连上iPhone手机,双击tensorflow/contrib/ios_examples/camera/camera_example.xcodeproj编译运行。手机安装好APP,打开APP,找到玫瑰花识别。训练迭代次数10000次后,识别率99%以上。模拟器打包,生成打包工程文件位于/Users/libinggen/Library/Developer/Xcode/DeriveData/camera_example-dhfdsdfesfmrwtfb1fpfkfjsdfhdskf/Build/Products/Debug-iphoneos。打开CameraExample.app,有可执行文件CameraExample、资源文件模型文件mmapped_graph.pb、标记文件retrained_labels.txt。
Android系统实践。
环境准备。MacBook Pro。Oracle官网下载JDK1.8版本。http://www.oracle.com/technetwork/java/javase/downloads/jdk8-downloads-2133151.html 。jdk-8u111-macosx-x64.dmg。双击安装。设置Java环境变量:
JAVA_HOME=‘/usr/libexec/java_home‘
export JAVA_HOME
搭建Android SDK环境。Android官网下载Android SDK,https://developer.android.com 。25.0.2版本。android-sdk_r25.0.2-macosx.zip。解压到~/Library/Android/sdk目录。build-tools、extras、patcher、platform-tools #各版本SDK 根据API Level划分SDK版本、platforms、sources、system-images、temp #临时文件夹 在SDK更新安装时用到、tools #各版本通用SDK工具 有adb、aapt、aidl、dx文件。
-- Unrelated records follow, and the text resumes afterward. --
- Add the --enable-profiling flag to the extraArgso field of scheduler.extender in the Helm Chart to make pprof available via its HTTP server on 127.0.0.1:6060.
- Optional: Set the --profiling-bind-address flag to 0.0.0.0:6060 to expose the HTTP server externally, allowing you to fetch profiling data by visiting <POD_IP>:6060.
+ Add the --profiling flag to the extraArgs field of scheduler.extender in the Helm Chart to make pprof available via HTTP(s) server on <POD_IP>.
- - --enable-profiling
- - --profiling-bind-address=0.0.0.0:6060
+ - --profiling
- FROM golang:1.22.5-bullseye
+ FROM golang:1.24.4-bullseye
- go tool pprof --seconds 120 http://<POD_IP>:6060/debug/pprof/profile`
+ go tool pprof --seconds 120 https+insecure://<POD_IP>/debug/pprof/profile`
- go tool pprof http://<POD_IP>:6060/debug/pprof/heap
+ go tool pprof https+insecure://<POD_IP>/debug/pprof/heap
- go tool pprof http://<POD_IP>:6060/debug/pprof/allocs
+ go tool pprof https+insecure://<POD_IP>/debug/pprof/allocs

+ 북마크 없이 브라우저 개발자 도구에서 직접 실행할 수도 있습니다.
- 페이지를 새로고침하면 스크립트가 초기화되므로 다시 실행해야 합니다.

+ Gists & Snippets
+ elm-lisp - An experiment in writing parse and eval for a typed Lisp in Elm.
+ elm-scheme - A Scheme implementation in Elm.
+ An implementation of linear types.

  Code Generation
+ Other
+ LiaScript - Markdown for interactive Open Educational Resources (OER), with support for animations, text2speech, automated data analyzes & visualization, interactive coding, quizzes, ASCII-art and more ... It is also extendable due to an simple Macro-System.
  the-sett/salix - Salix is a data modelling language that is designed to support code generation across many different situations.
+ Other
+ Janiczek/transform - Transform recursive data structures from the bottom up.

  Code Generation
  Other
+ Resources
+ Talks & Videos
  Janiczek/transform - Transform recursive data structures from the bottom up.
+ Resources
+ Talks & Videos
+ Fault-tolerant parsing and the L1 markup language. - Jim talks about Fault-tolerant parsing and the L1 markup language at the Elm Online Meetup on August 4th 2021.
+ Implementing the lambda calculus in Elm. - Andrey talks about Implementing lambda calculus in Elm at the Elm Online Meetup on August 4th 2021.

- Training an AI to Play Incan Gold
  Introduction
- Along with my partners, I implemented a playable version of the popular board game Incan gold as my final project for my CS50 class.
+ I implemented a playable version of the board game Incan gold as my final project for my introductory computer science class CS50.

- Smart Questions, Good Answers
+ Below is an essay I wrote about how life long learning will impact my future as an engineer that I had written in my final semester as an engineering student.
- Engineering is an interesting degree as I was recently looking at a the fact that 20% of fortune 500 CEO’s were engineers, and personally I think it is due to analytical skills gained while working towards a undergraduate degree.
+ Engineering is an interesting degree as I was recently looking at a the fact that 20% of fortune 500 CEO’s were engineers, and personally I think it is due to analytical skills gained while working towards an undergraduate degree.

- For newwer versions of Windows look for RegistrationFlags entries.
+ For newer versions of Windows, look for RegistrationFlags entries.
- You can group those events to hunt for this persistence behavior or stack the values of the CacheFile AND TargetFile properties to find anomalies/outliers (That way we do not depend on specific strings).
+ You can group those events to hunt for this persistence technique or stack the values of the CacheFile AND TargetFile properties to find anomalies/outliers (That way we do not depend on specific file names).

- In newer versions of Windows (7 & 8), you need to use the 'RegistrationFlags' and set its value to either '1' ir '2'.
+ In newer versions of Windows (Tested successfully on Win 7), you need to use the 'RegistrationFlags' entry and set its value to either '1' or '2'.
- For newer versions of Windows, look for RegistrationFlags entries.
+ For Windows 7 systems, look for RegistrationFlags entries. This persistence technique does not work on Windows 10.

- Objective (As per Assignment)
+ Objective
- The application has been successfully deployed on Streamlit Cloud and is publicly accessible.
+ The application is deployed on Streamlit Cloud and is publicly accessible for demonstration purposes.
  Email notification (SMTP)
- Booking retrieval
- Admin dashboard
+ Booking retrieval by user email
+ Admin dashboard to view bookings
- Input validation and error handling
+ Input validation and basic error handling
搭建Android NDK环境。Android官网下载Android NDK Mac OS X版本,https://developer.android.com/ndk/downloads/index.html 。android-ndk-r13b-darwin-x86_64.zip文件。解压,CHANGELOG.md、build、ndk-build、ndk-depends、ndk-gdb、ndk-stack、ndk-which、platforms、prebuilt、python-packages、shader-tools、simpleperf、source.properties、sources、toolchains。搭建Bazel。brew安装bazel:
brew install bazel
更新bazel:
brew upgrade bazel
编译演示程序运行。修改tensorflow-1.1.0根目录WORKSPACE文件。android_sdk_repository、android_ndk_repository配置改为用户自己安装目录、版本。
android_sdk_repository( name = "androidsdk", api_level = 25, build_tools_version = "25.0.2", # Replace with path to Android SDK on your system path = "~/Library/Android/sdk" ) android_ndk_repository( name = "androidndk", api_level = 23, path = "~/Downloads/android-ndk-r13b" )
在根目录用bazel构建:
bazel build // tensorflow/examples/android:tensorflow_demo
编译成功,默认在tensorflow-1.1.0/bazel-bin/tensorflow/examples/android目录生成TensorFlow演示程序。
运行。生成apk文件传输到手机,手机摄像头看效果。Android 6.0.1。开启“开发者模式”。手机用数据线与计算机相连,进入SDK所在目录,进入platform-tools文件夹,找到adb命令,执行:
./adb install tensorflow-0.12/bazel-bin/tensorflow/examples/android/tensorflow_demo.apk
tensorflow_demo.apk自动安装到手机。打开TF Detec App。App 调起手机摄像头,摄像头返回数据流实时监测。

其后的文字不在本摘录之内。